Sur les étagères en bois, tout au fond de l’entrepôt, on retrouve enfin les caisses contenant les accessoires qui viennent parfaire la silhouette de ces filles de l’air. Et c’est là qu’on se rend compte que rien, vraiment rien, n’est laissé au hasard. Ainsi, la veste bleue se doit d’être décorée d’une aile en acier et le chapeau d’un petit avion rouge, une copie de l’Airbus A330 peinte aux Etats-Unis dans le ton de la compagnie belge. Et le responsable des uniformes de relever: « Nous sommes dans un milieu de connaisseurs, nous nous devions de proposer une réplique exacte de l’avion, sinon nous aurions eu l’air ridicules. » L’art du microdétail qui fait mouche… Et qui nous fera sans aucun doute regarder autrement les hôtesses et stewards, la prochaine fois que nous nous envolerons.

En chiffres

– Brussels Airlines compte 70% de femmes et 30% d’hommes en cabine. Si on y inclut les jobs au sol, on arrive à une proportion de 50-50. On dénombre par ailleurs 70 femmes pilotes contre 600 hommes. L’âge moyen du personnel est de 41 ans.

– 24 pièces composent le set dont se voit dotée une hôtesse de la compagnie en commençant sa carrière, accessoires compris.

– Xandres produit 15 000 pièces par an – sacs, gants… inclus – pour Brussels Airlines.
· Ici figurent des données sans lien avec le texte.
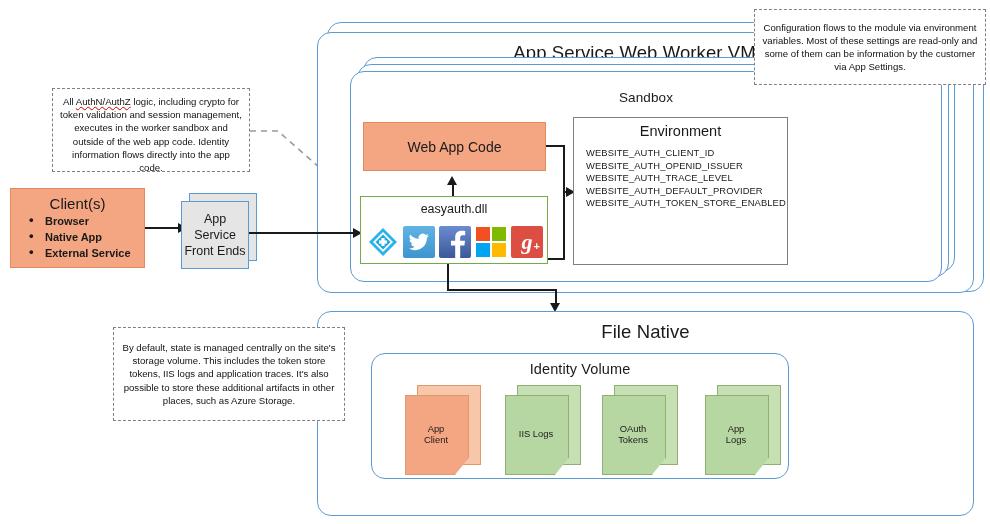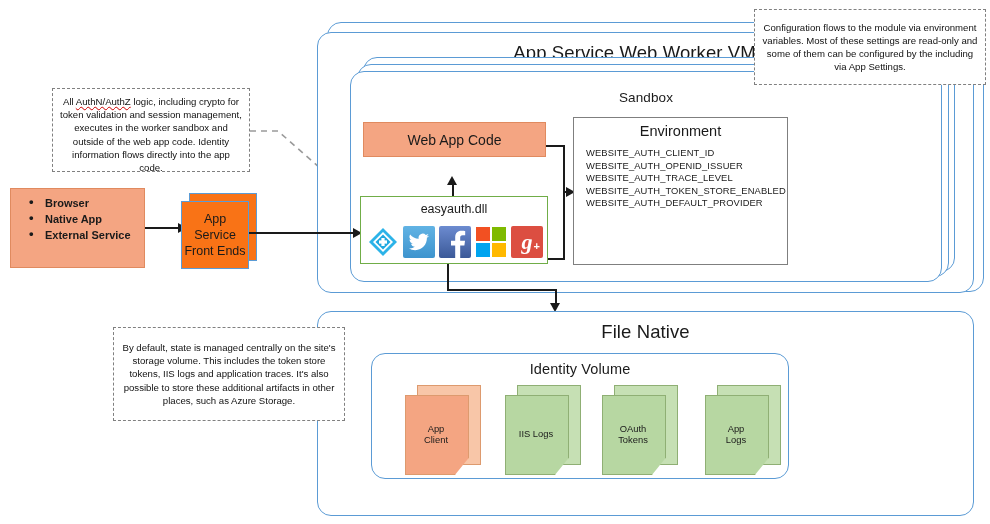--- a/index.html
+++ b/index.html
@@ -8,21 +8,21 @@
   .abs{position:absolute;box-sizing:border-box;}
 
   
   .rbox{border:1.6px solid #5B9BD5;border-radius:14px;background:#ffffff;}
   .rbox-title{position:absolute;left:0;right:0;text-align:center;
               font-size:18px;color:#1a1a1a;letter-spacing:.1px;}
 
   
   .salmon{background:#F4A582;border:1px solid #E08A5F;}
   .greenbox{background:#ffffff;border:1.6px solid #70AD47;}
-  .bluebox{background:#f97316;border:1.6px solid #5B9BD5;}
+  .bluebox{background:#e5e5e5;border:1.6px solid #5B9BD5;}
   .greybox{background:#ffffff;border:1px solid #7F7F7F;}
 
   .ctr{display:flex;align-items:center;justify-content:center;text-align:center;}
 
   
   .callout{border:1.4px dashed #808080;background:#ffffff;
            font-size:9.6px;line-height:13.2px;text-align:center;color:#111;
            padding:6px 7px;box-sizing:border-box;}
   .callout u{text-decoration:underline;text-decoration-color:#c00;
              text-decoration-style:wavy;text-decoration-thickness:1px;}
@@ -99,20 +99,21 @@
   <div class="rbox-title" style="top:9px;font-size:18.5px;">App Service Web Worker VM(s)</div>
 </div>
 
 <div class="abs rbox" style="left:363px;top:57px;width:592px;height:215px;"></div>
 <div class="abs rbox" style="left:357px;top:64px;width:592px;height:213px;"></div>
 <div class="abs rbox" style="left:350px;top:71px;width:592px;height:211px;">
   <div class="rbox-title" style="top:18px;font-size:13.5px;">Sandbox</div>
 </div>
 
 <div class="abs salmon" id="client-box" style="left:10px;top:188px;width:135px;height:80px;">
+  <div id="client-title">Client(s)</div>
   <ul id="client-list">
     <li>Browser</li>
     <li>Native App</li>
     <li>External Service</li>
   </ul>
 </div>
 
 <div class="ln lnh abs" style="left:145px;top:227px;width:35px;"></div>
 <div class="arrow-r" style="left:178px;top:222.5px;"></div>
 
@@ -120,21 +121,21 @@
 <div class="abs bluebox ctr" style="left:181px;top:201px;width:68px;height:68px;font-size:12.5px;line-height:16px;">
   <div>
     <div>App Service</div>
     <div>Front Ends</div>
   </div>
 </div>
 
 <div class="ln lnh abs" style="left:249px;top:232px;width:108px;"></div>
 <div class="arrow-r" style="left:353px;top:227.5px;"></div>
 
-<div class="abs salmon ctr" style="left:363px;top:122px;width:183px;height:35px;font-size:14px;">
+<div class="abs salmon ctr" style="left:363px;top:122px;width:183px;height:49px;font-size:14px;">
   <span>Web App Code</span>
 </div>
 
 <div class="ln lnv abs" style="left:452px;top:185px;height:19px;"></div>
 <div class="arrow-u" style="left:447px;top:176px;"></div>
 
 <div class="abs greenbox" style="left:360px;top:196px;width:188px;height:68px;">
   <div style="position:absolute;left:0;right:0;top:5px;text-align:center;font-size:12.5px;">easyauth.dll</div>
 </div>
 
@@ -184,22 +185,22 @@
 <div class="ln lnv abs" style="left:563px;top:192px;height:68px;"></div>
 
 <div class="ln lnh abs" style="left:563px;top:191px;width:11px;"></div>
 <div class="arrow-r" style="left:566px;top:187px;"></div>
 
 <div class="abs greybox" style="left:573px;top:117px;width:215px;height:148px;">
   <div id="env-title">Environment</div>
   <div class="env-line">WEBSITE_AUTH_CLIENT_ID</div>
   <div class="env-line">WEBSITE_AUTH_OPENID_ISSUER</div>
   <div class="env-line">WEBSITE_AUTH_TRACE_LEVEL</div>
+  <div class="env-line">WEBSITE_AUTH_DEFAULT_PROVIDER</div>
   <div class="env-line">WEBSITE_AUTH_TOKEN_STORE_ENABLED</div>
-  <div class="env-line">WEBSITE_AUTH_DEFAULT_PROVIDER</div>
   <div class="env-gap"></div>
 </div>
 
 <div class="ln lnv abs" style="left:447px;top:264px;height:27px;"></div>
 <div class="ln lnh abs" style="left:447px;top:289px;width:110px;"></div>
 <div class="ln lnv abs" style="left:555px;top:289px;height:16px;"></div>
 <div class="arrow-d" style="left:550px;top:303px;"></div>
 
 <div class="abs rbox" style="left:317px;top:311px;width:657px;height:205px;">
   <div class="rbox-title" style="top:9px;font-size:18.5px;">File Native</div>
@@ -254,18 +255,18 @@
 </div>
 
 <div class="callout abs" style="left:52px;top:88px;width:198px;height:84px;">
   <span>All
     <u>AuthN/AuthZ</u>
     <span> logic, including crypto for token validation and session management, executes in the worker sandbox and outside of the web app code. Identity information flows directly into the app code.</span>
   </span>
 </div>
 
 <div class="callout abs" style="left:754px;top:9px;width:232px;height:76px;display:flex;align-items:center;justify-content:center;">
-  <span>Configuration flows to the module via environment variables. Most of these settings are read-only and some of them can be configured by the including via App Settings.</span>
+  <span>Configuration flows to the module via environment variables. Most of these settings are read-only and some of them can be information by the customer via App Settings.</span>
 </div>
 
 <div class="callout abs" style="left:113px;top:327px;width:232px;height:94px;display:flex;align-items:center;justify-content:center;">
   <span>By default, state is managed centrally on the site's storage volume. This includes the token store tokens, IIS logs and application traces. It's also possible to store these additional artifacts in other places, such as Azure Storage.</span>
 </div>
 
 </body></html>

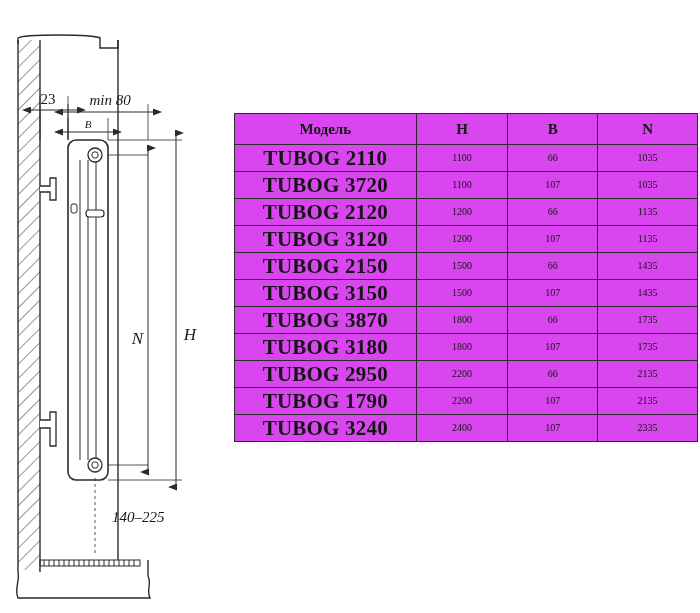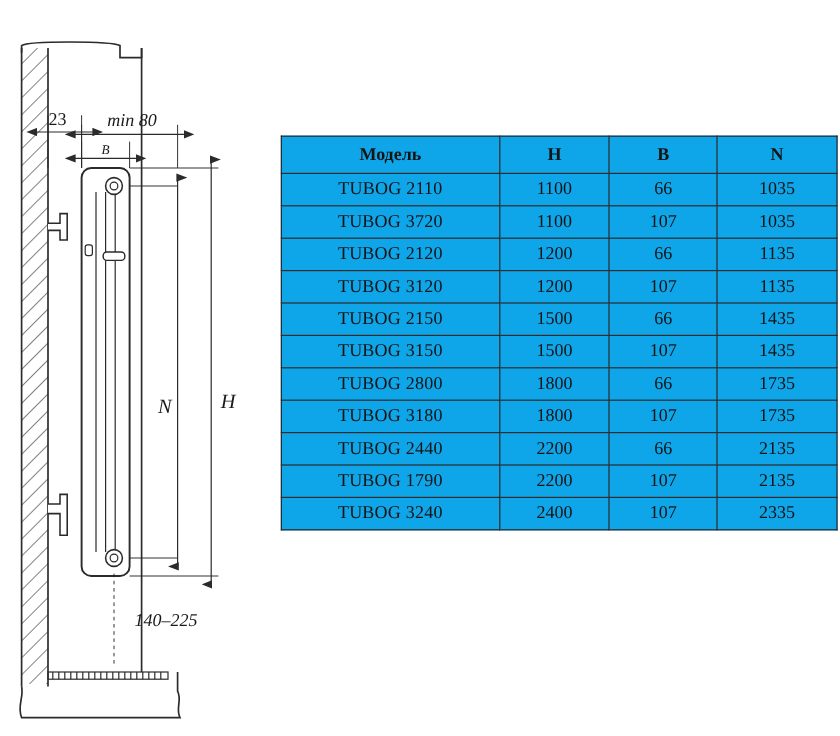--- a/index.html
+++ b/index.html
@@ -36,47 +36,48 @@
   
   .spec-table-wrap {
     position: absolute;
     left: 234px;
     top: 113px;
     width: 464px;
   }
   table.spec {
     border-collapse: collapse;
     width: 464px;
-    background: #0ea5e9;
+    background: #d946ef;
   }
   table.spec th,
   table.spec td {
     border: 1px solid #2b2b2b;
     text-align: center;
-    font-size: 15px;
+    font-size: 10px;
     height: 26px;
     line-height: 26px;
     padding: 0;
     font-family: "Liberation Serif", serif;
     color: #141414;
   }
   table.spec thead th {
     font-weight: bold;
     height: 30px;
     line-height: 30px;
     font-size: 15px;
   }
   table.spec col.c-model { width: 182px; }
   table.spec col.c-h     { width: 92px;  }
   table.spec col.c-b     { width: 90px;  }
   table.spec col.c-n     { width: 100px; }
 
   table.spec td.model {
-    font-size: 15px;
+    font-size: 21px;
     letter-spacing: 0.2px;
+    font-weight: bold;
   }
 
   
   .dim-text {
     font-family: "Liberation Serif", serif;
     font-size: 15px;
     fill: #1a1a1a;
   }
   .dim-text.small {
     font-size: 11px;
@@ -263,33 +264,33 @@
           <td>66</td>
           <td>1435</td>
         </tr>
         <tr>
           <td class="model">TUBOG 3150</td>
           <td>1500</td>
           <td>107</td>
           <td>1435</td>
         </tr>
         <tr>
-          <td class="model">TUBOG 2800</td>
+          <td class="model">TUBOG 3870</td>
           <td>1800</td>
           <td>66</td>
           <td>1735</td>
         </tr>
         <tr>
           <td class="model">TUBOG 3180</td>
           <td>1800</td>
           <td>107</td>
           <td>1735</td>
         </tr>
         <tr>
-          <td class="model">TUBOG 2440</td>
+          <td class="model">TUBOG 2950</td>
           <td>2200</td>
           <td>66</td>
           <td>2135</td>
         </tr>
         <tr>
           <td class="model">TUBOG 1790</td>
           <td>2200</td>
           <td>107</td>
           <td>2135</td>
         </tr>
– Le siège de Xandres à Destelbergen occupe 8.000 m².

Revue de détails

Lors de leur engagement, les hôtesses et stewards reçoivent un petit guide qui leur indique comment se maquiller, se raser la barbe, se coiffer, nouer leur foulard ou encore assortir les différents éléments de l’uniforme. Tout est maîtrisé! Démonstration avec quelques recommandations pour la gent féminine… Le chemisier: il se porte rentré dans la jupe ou le pantalon avec deux boutons maximum ouverts. Le col doit être replié par-dessus la veste. Le pantalon: il tombe au milieu du talon de la chaussure et se porte avec des mi-bas ou des chaussettes pour autant qu’elles ne soient pas visibles. La jupe arrive, elle, au genou et est ajustée, ni trop lâche, ni trop serrée. Le maquillage: il est discret mais pas invisible, et inclut un rouge à lèvres. Les tatouages sont masqués. Les ongles : le vernis écaillé est inacceptable, tout comme le nail art, et les couleurs doivent rester « discrètes » (rouge foncé, blanc transparent ou marron). La coiffure: si la longueur des cheveux dépasse l’épaule, ceux-ci sont attachés. La queue de cheval est peignée ou tressée, et remontée en chignon si elle descend trop bas dans le dos. Les pinces en griffe sont proscrites, tout comme le wet look et les teintures extravagantes (bleu, rouge…). Les bijoux: deux bracelets, un collier et trois bagues maximum peuvent être arborés. Les boucles d’oreilles doivent toujours être portées par paire. Le sac: il ne peut être ouvert, trop chargé ou porté en bandoulière.